If you have any business, never speak of it out of business hours. Change your clothes when your work is over. I have known some ordinarily stupid men to be witty in evening dress. Pick up all the information that comes in your way. Reading, I know, is often a bore; but it is not difficult to supply its place with the aid of the American one-sidedness of some talkative old specialist. If you want to know something about a legal point, you had better ask a question or two, and start off an amiable lawyer on his profession. If you want some information about art, do the same with an artist. And in general, it will pay to get out of your fellow-beings all the information that they will give you. If you can make other people do your reading for you it will save your eyes, and a good deal of trouble besides.

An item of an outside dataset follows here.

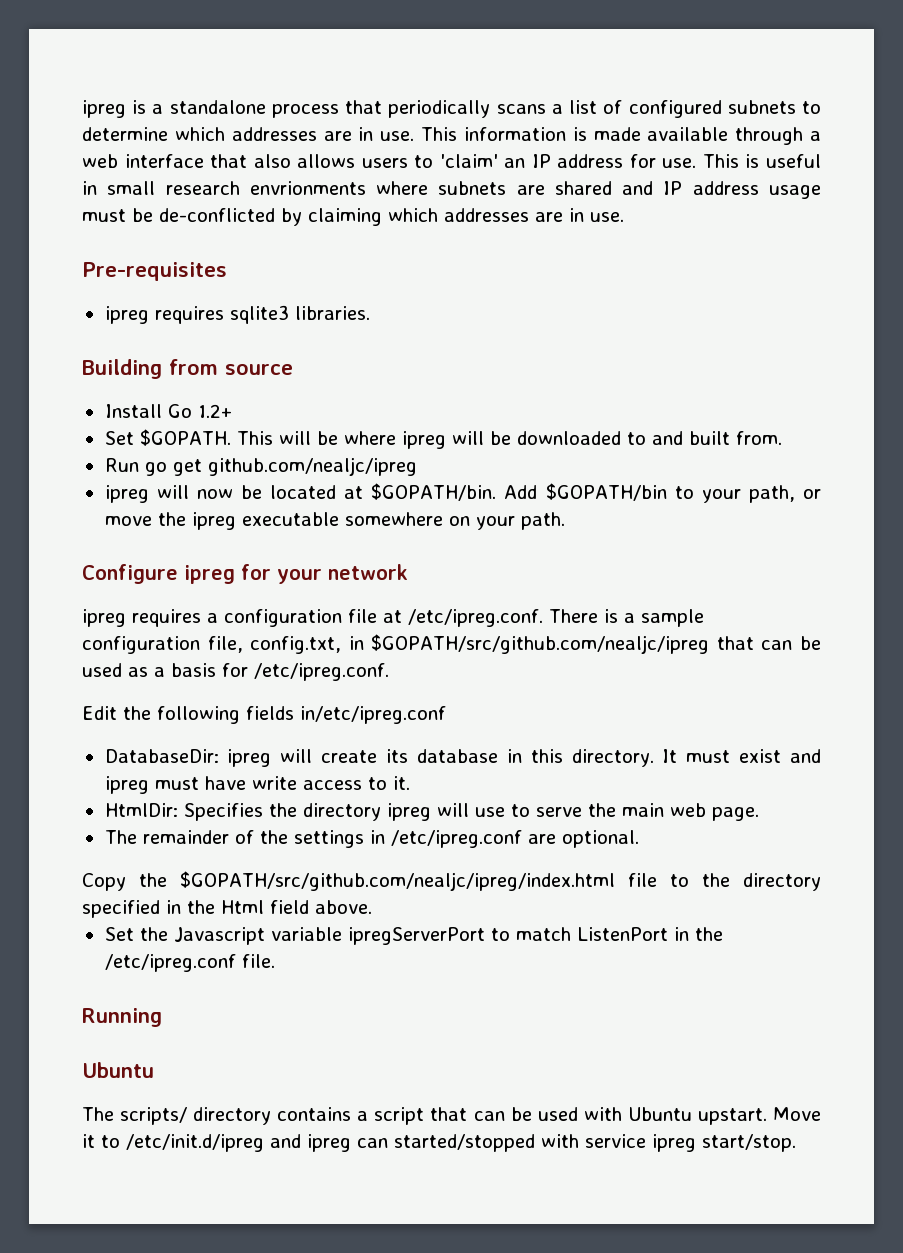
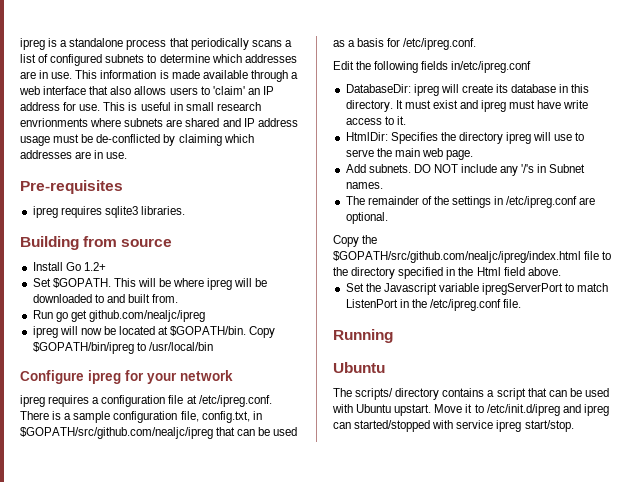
[504,483,821,503] [104,512,565,530] Add $GOPATH/bin to your path, or move the ipreg executable somewhere on your path. -> [249,326,276,338] [32,342,213,354] Copy $GOPATH/bin/ipreg to /usr/local/bin
(759, 814) none -> [345,164,586,176] [345,182,383,189] // Add subnets. DO NOT include any '/'s in Subnet names.

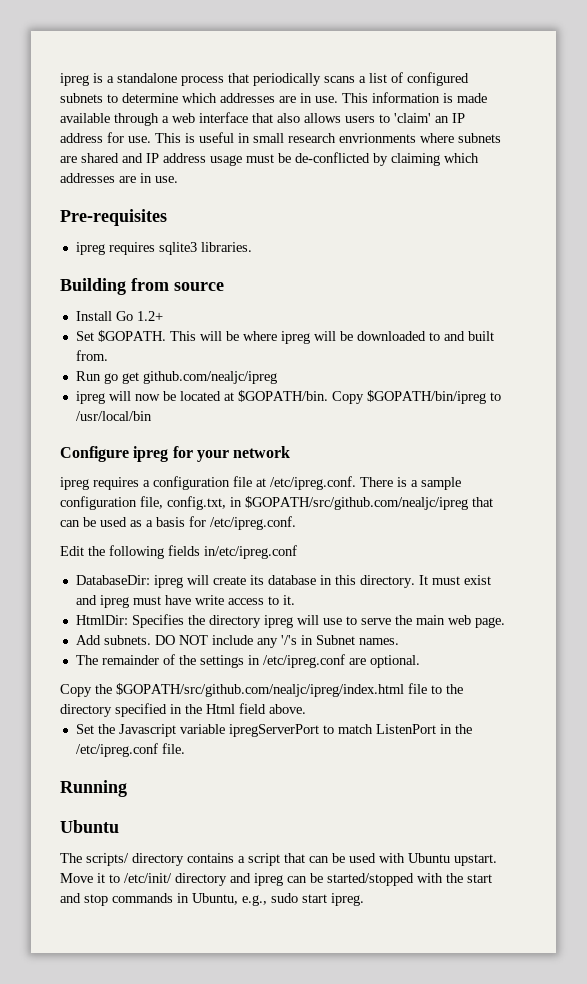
[486,404,560,416] /etc/init.d/ipreg -> [124,873,227,886] /etc/init/ directory
(351, 425) none -> [310,873,323,883] be
[456,420,574,432] service ipreg start/stop. -> [446,873,492,883] [60,893,364,906] the start and stop commands in Ubuntu, e.g., sudo start ipreg.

As you have no doubt perceived, I am in a very prosy vein to-day, and I shall cut my letter short, for fear that you will apply to it my remarks about the bore of reading. My advice to you is simply to play the part of a social chameleon. Adapt yourself to the company that you are in. If you can talk their shop-talk, talk it with them. If you cannot talk it, listen to them. But never assert yourself in opposition without real reason. Keep your ears open. Remember as much that you hear as possible, and don't speak it out at the wrong moment. Don't swear too often, for it spoils the effect of an oath, and besides it is rather vulgar. Don't use inappropriate slang, - such as "thundering quiet." Don't acquire the horribly unnatural emphasis of New England. And believe me ever

Your affectionate brother,

PHILIP.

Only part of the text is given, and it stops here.